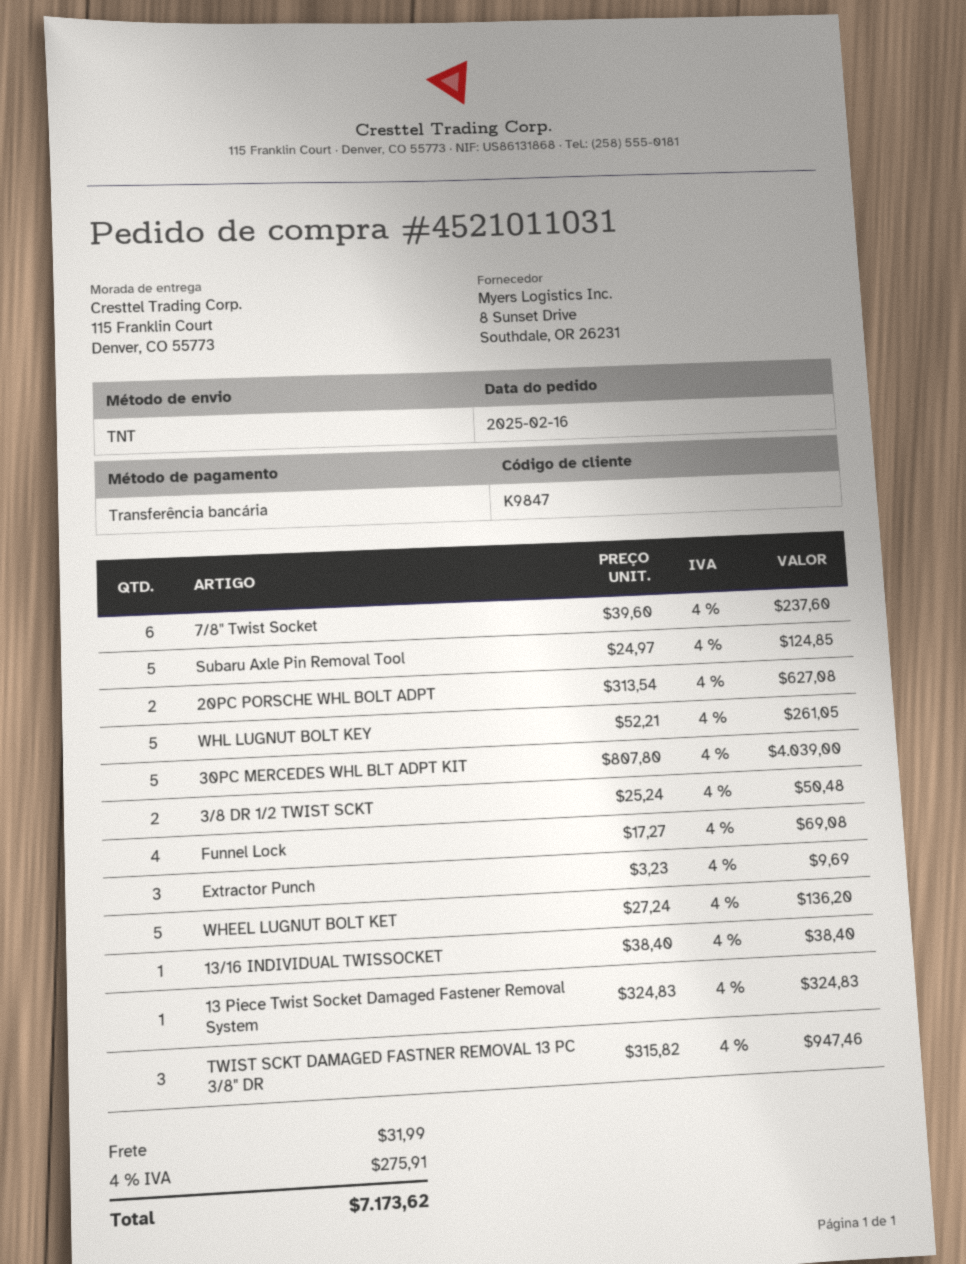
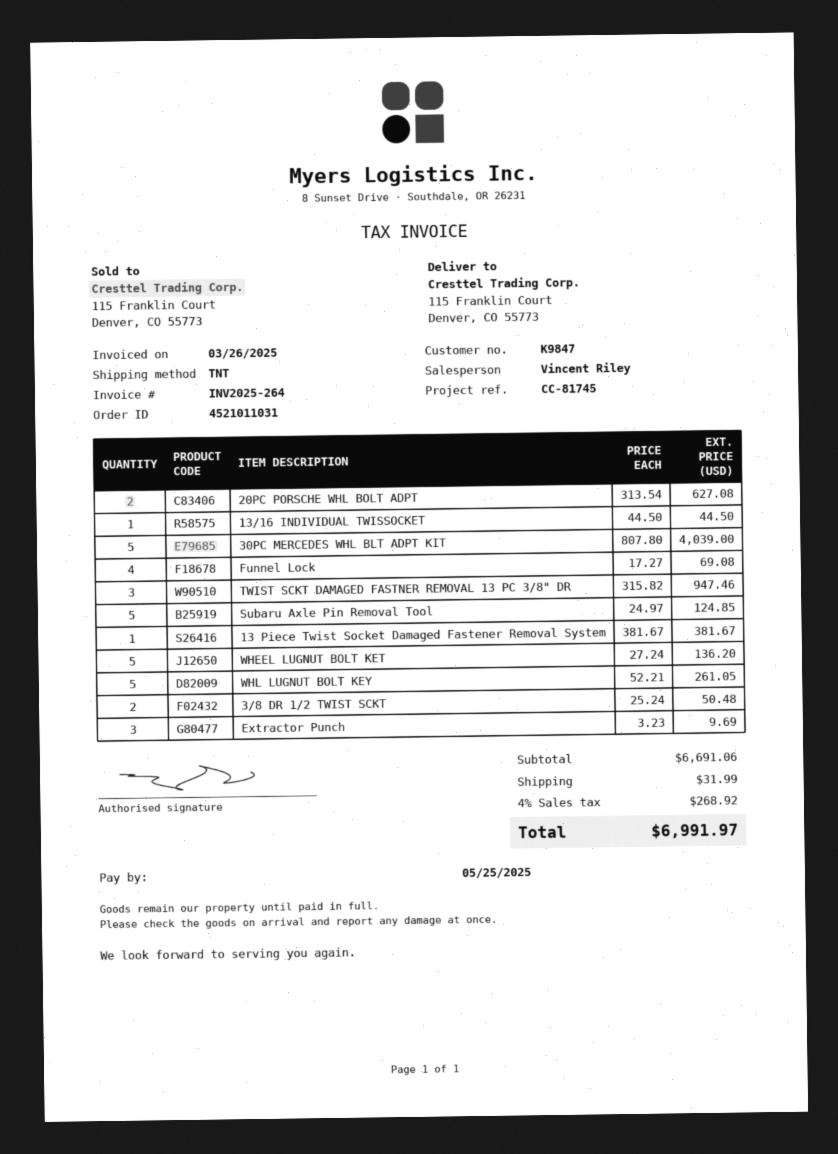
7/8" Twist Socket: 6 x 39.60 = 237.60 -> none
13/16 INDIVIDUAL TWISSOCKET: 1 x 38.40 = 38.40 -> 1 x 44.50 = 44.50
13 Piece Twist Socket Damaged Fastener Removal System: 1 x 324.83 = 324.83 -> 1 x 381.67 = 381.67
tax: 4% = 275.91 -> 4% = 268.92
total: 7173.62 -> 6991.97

=-=-=

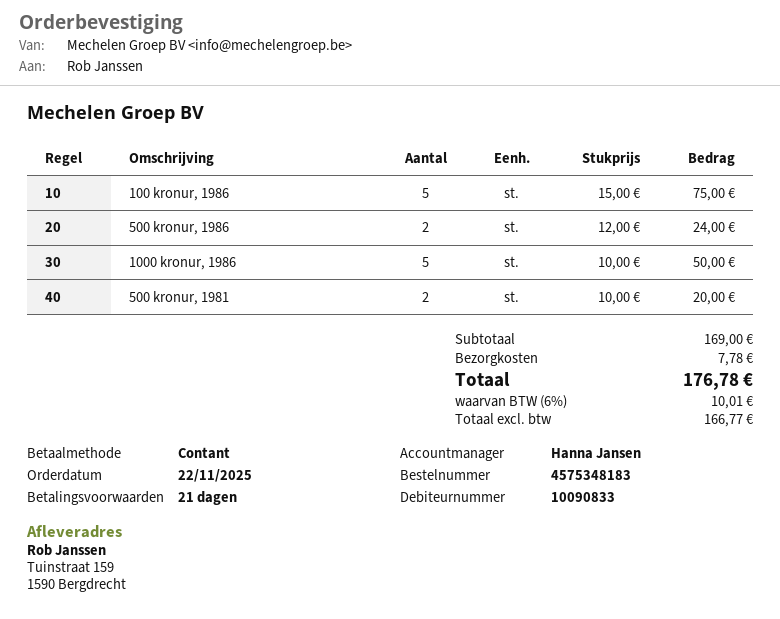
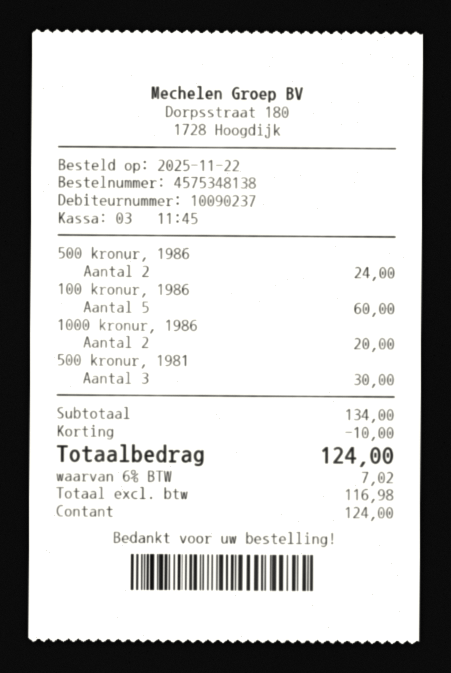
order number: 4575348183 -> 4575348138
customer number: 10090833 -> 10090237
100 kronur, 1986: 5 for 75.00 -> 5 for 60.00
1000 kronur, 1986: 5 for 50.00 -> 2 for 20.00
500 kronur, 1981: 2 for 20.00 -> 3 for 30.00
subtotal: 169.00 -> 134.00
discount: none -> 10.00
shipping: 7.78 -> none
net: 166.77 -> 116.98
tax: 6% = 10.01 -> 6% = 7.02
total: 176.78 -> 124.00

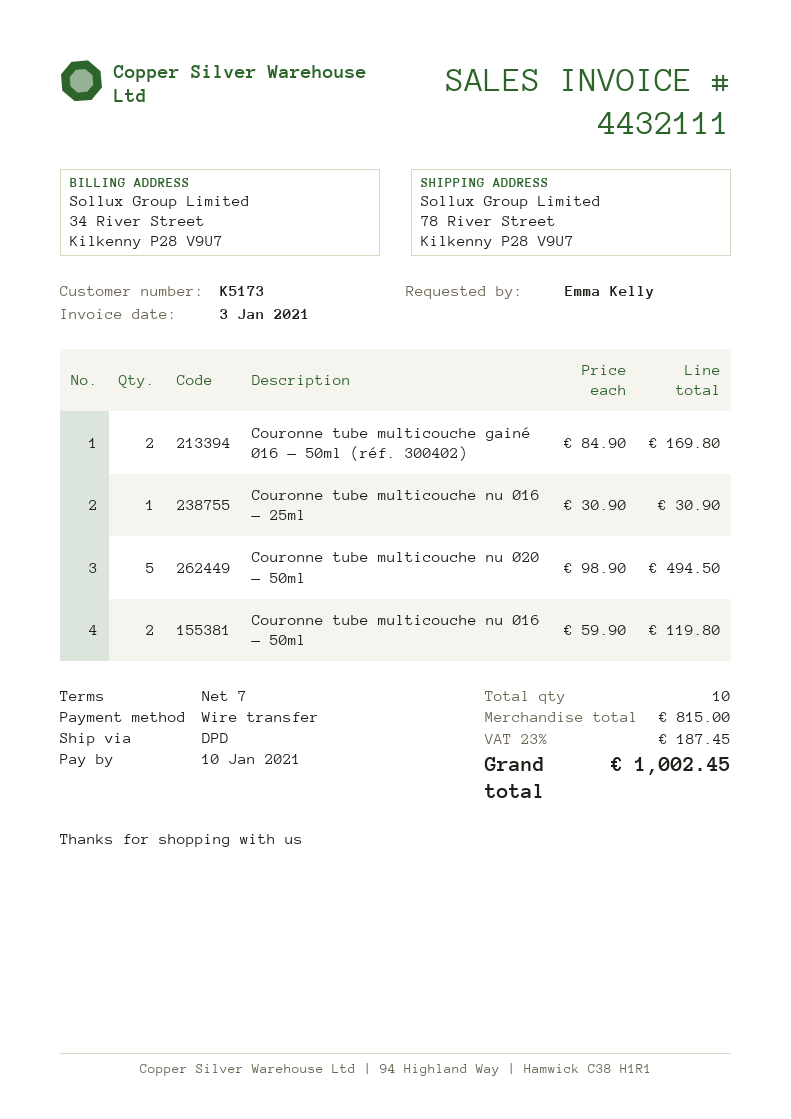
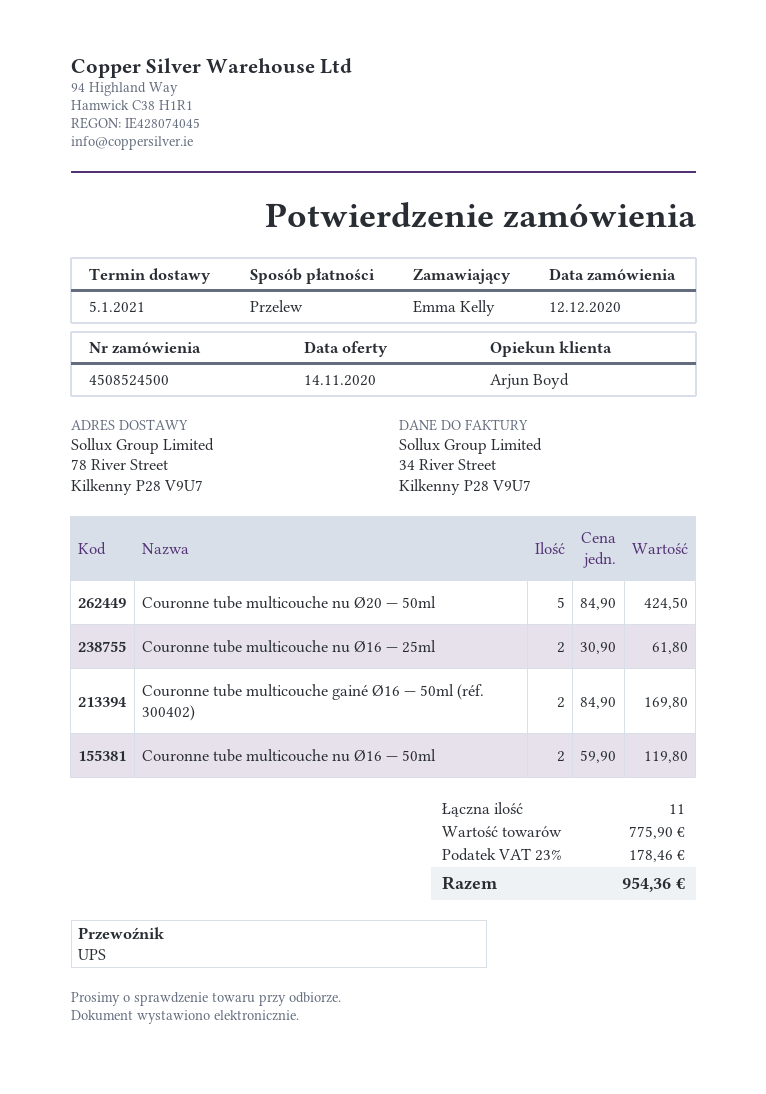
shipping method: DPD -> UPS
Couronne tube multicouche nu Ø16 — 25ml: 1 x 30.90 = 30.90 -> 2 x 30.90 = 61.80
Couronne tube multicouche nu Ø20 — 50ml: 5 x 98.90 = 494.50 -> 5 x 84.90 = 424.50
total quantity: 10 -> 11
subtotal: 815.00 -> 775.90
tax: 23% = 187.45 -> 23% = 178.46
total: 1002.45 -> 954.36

=-=-=

Taking the listing above as the source, transcribe only the lines starting at the line with "total quantity: 10 -> 11" and going through the line with "total: 1002.45 -> 954.36", unaltered and with both ends included.

total quantity: 10 -> 11
subtotal: 815.00 -> 775.90
tax: 23% = 187.45 -> 23% = 178.46
total: 1002.45 -> 954.36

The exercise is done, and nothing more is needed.